Bagaimana cara islam masuk ke Indonesia ?
2.
Bagaimana
perkembangan agama islam klasik dari kebudayaan tunggal menjadi kebudayaan yang
beragam ?
3.
Bagaimana hubungan agama Islam dengan budaya
lokal ?
4.
Macam - macam
Keragamaan Kebudayaan islam lokal ?
BAB II
PERAN
AGAMA TERHADAP
PERKEMBANGAN
BUDAYA LOKAL
A. CARA ISLAM MASUK KE INDONESIA
Pada
awalnya Islam masuk ke Indonesia dengan penuh kedamaian dan diterima dengan
tangan terbuka, tanpa prasangka sedikitpun. Bersama agama Hindu dan Budha,
Islam memperkenalkan civic culture atau budaya bernegara kepada masyarakat di negri ini. Para
wali menyebarkan dan memperkenalkan Islam melalui pendekatan budaya, bukan
dengan Al Quran di tangan kiri dan pedang di tangan kanan. Melalui alunan
gamelan di depan masjid Demak, Sunan Kalijaga mengajar masyarakat kalimah
syahadat. Seusai membaca syahadat, para mualaf dipersilahkan memasuki halaman
masjid dan menikmati indahnya alunan gamelan. Di Madura, Pangeran Katandur
memberi benih jagung dan mengajar masyarakat bertani sambil dilatih membaca kalimah
syahadat.

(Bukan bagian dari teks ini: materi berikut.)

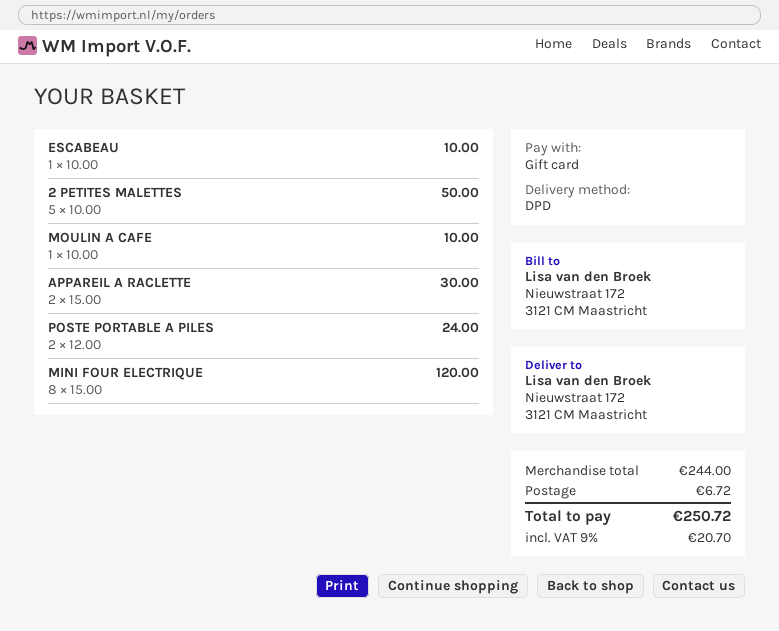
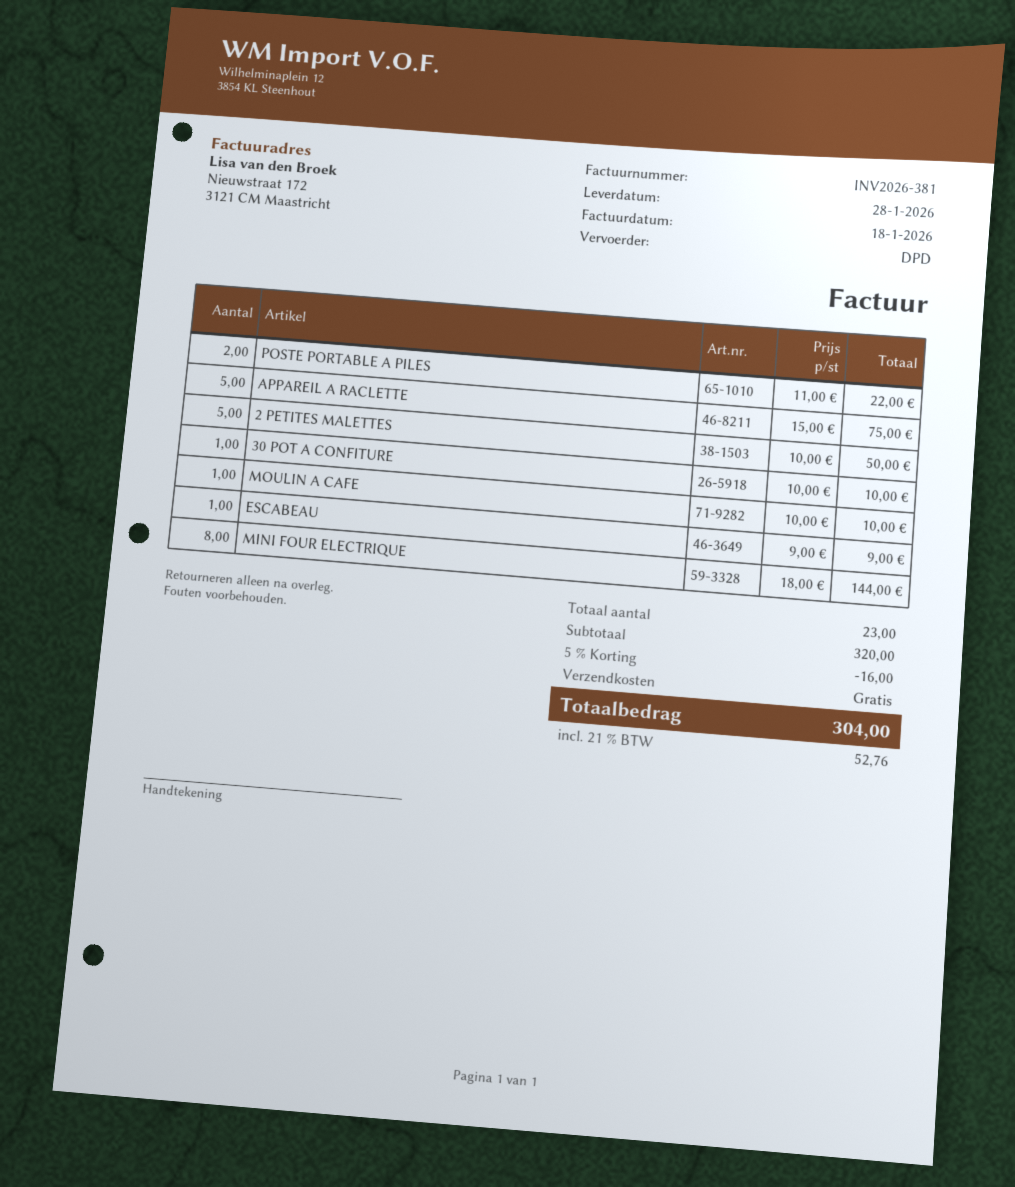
ESCABEAU: 1 x 10.00 = 10.00 -> 1 x 9.00 = 9.00
APPAREIL A RACLETTE: 2 x 15.00 = 30.00 -> 5 x 15.00 = 75.00
POSTE PORTABLE A PILES: 2 x 12.00 = 24.00 -> 2 x 11.00 = 22.00
MINI FOUR ELECTRIQUE: 8 x 15.00 = 120.00 -> 8 x 18.00 = 144.00
30 POT A CONFITURE: none -> 1 x 10.00 = 10.00
subtotal: 244.00 -> 320.00
discount: none -> 5% = 16.00
shipping: 6.72 -> 0.00
tax: 9% = 20.70 -> 21% = 52.76
total: 250.72 -> 304.00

Dan ketika panen jagung tiba, masyarakat dibiarkannya merayakan panen
dengan lomba lari sapi yang sekarang dikenal dengan karapan sapi.
Para
wali di Jawa demikian juga berusaha memperkenalkan Islam melalui jalur tradisi,
sehingga mereka perlu mempelajari Kekawian (sastra klasik) yang ada serta
berbagai seni pertunjukan, dan dari situ lahir berbagai serat atau kitab.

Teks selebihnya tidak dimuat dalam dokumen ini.